Specific Identification and Targeted Characterization of Bifidobacterium lactis from Different Environmental Isolates by a Combined Multiplex-PCR Approach

The species Bifidobacterium lactis, with its main representative strain Bb12 (DSM 10140), is a yoghurt isolate used as a probiotic strain and is commercially applied in different types of yoghurts and infant formulas. In order to ensure the genetic identity and safety of this bacterial isolate, species- and strain-specific molecular tools for genetic fingerprinting must be available to identify isolated bifidobacteria or lactic acid bacteria from, e.g., various clinical environments of relevance in medical microbiology.
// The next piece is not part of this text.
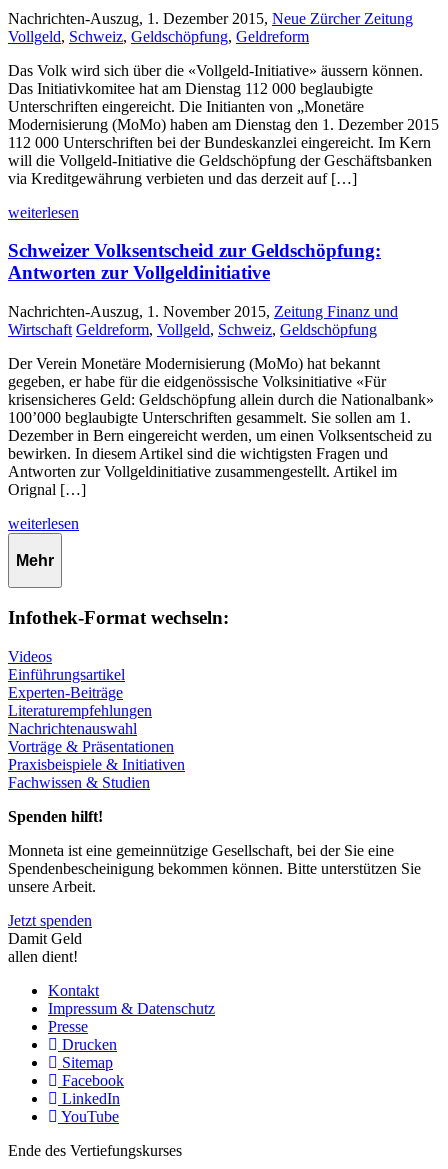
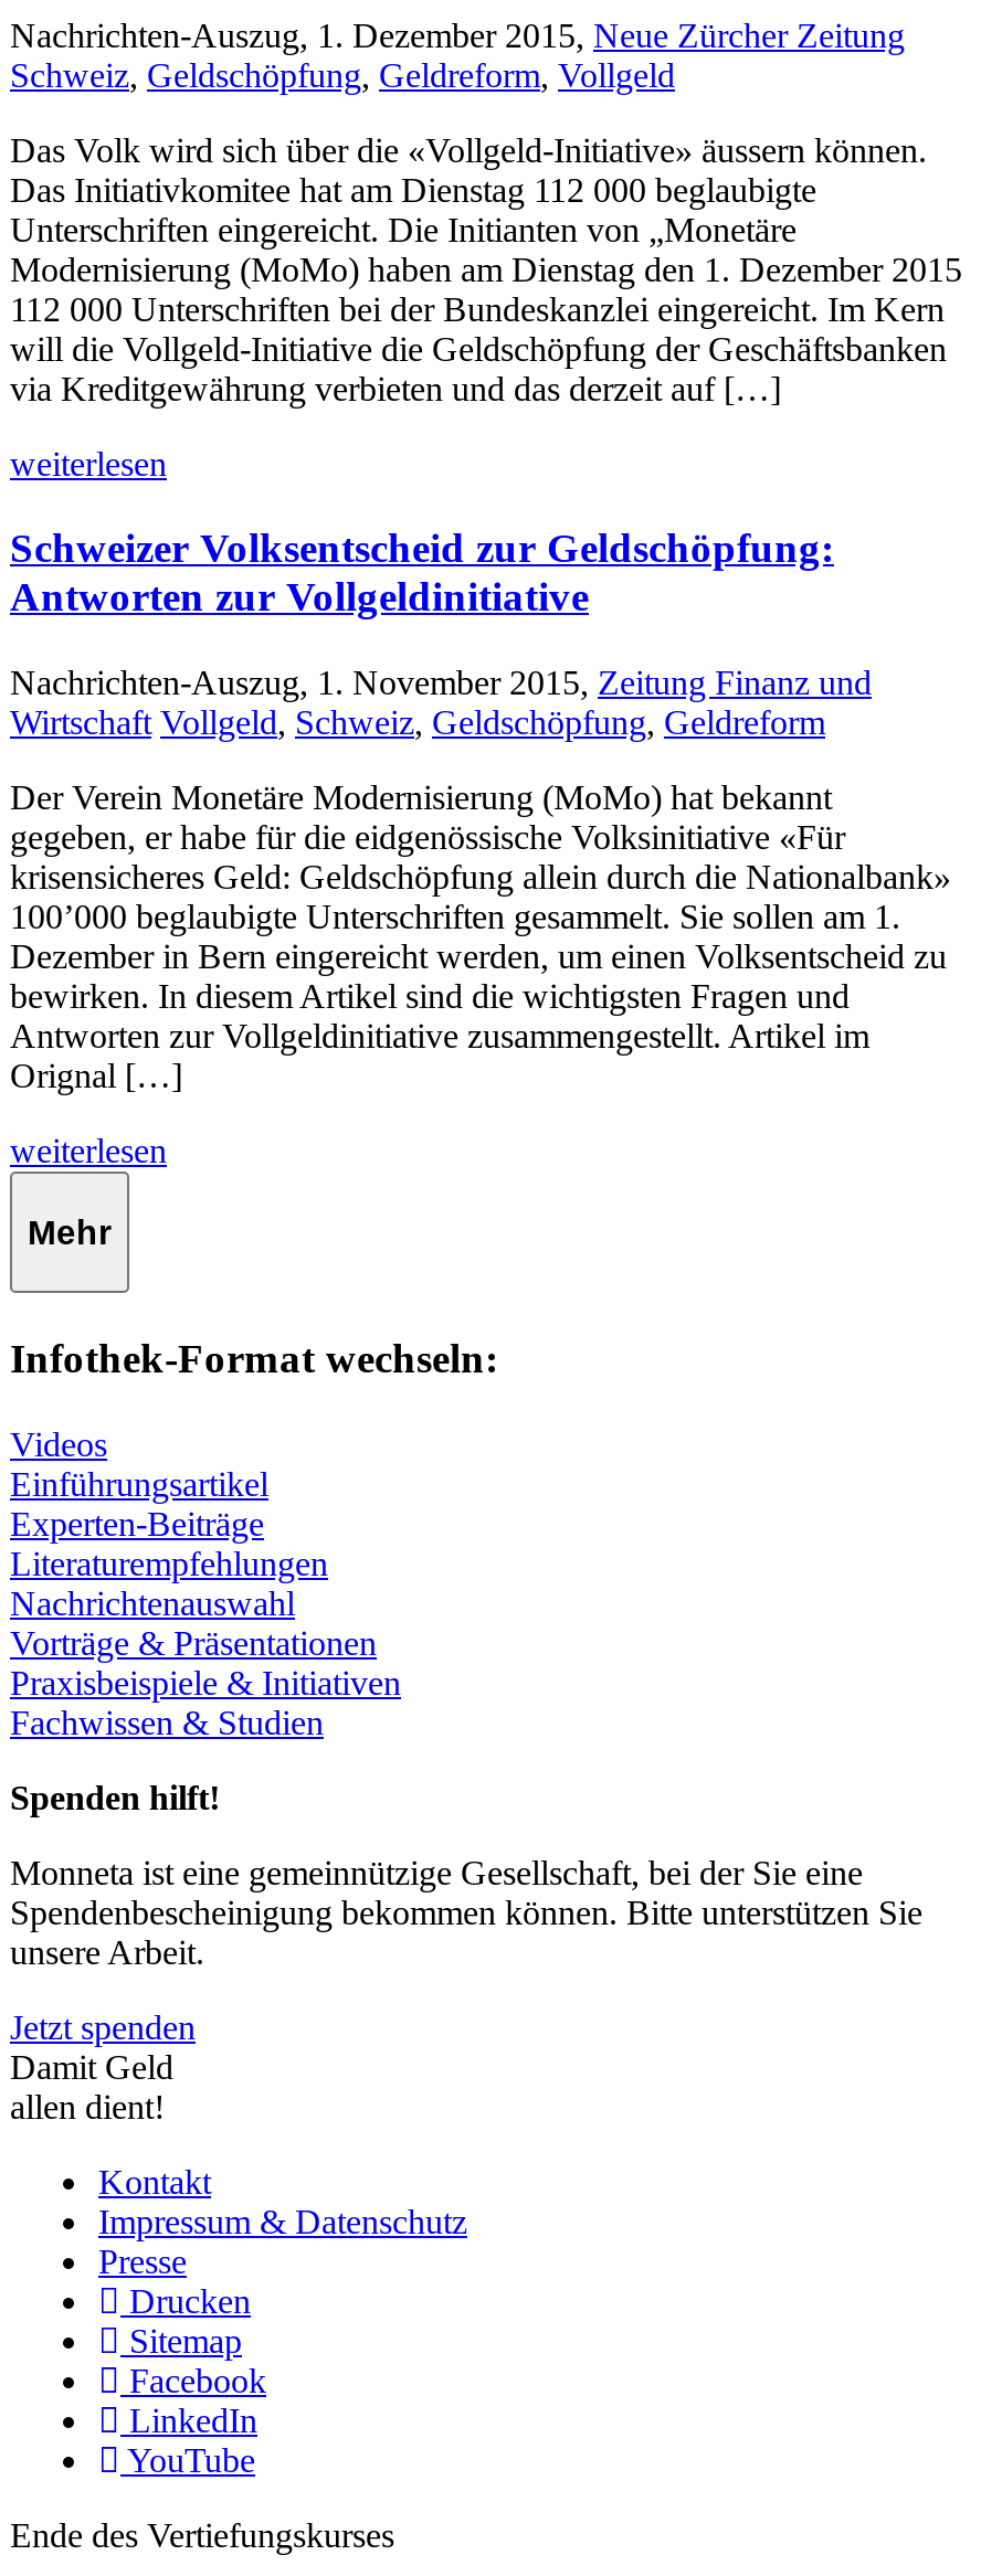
[8,28,309,45] Vollgeld, Schweiz, Geldschöpfung, Geldreform -> [10,55,675,93] Schweiz, Geldschöpfung, Geldreform, Vollgeld
[8,321,377,338] Wirtschaft Geldreform,Vollgeld, Schweiz, Geldschöpfung -> [10,703,825,741] Wirtschaft Vollgeld,Schweiz, Geldschöpfung, Geldreform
Two opposing rRNA gene-targeted primers have been developed for specific detection of this microorganism by PCR. The specificity of this approach was evaluated and verified with DNA samples isolated from single and mixed cultures of bifidobacteria and lactobacilli (48 isolates, including the type strains of 29 Bifidobacterium and 9 Lactobacillus species). Furthermore, we performed a Multiplex-PCR using oligonucleotide primers targeting a specific region of the 16S rRNA gene for the genus Bifidobacterium and a conserved eubacterial 16S rDNA sequence. The specificity and sensitivity of this detection with a pure culture of B. lactis were, respectively, 100 bacteria/ml after 25 cycles of PCR and 1 to 10 bacteria/ml after a 50-cycle nested-PCR approach.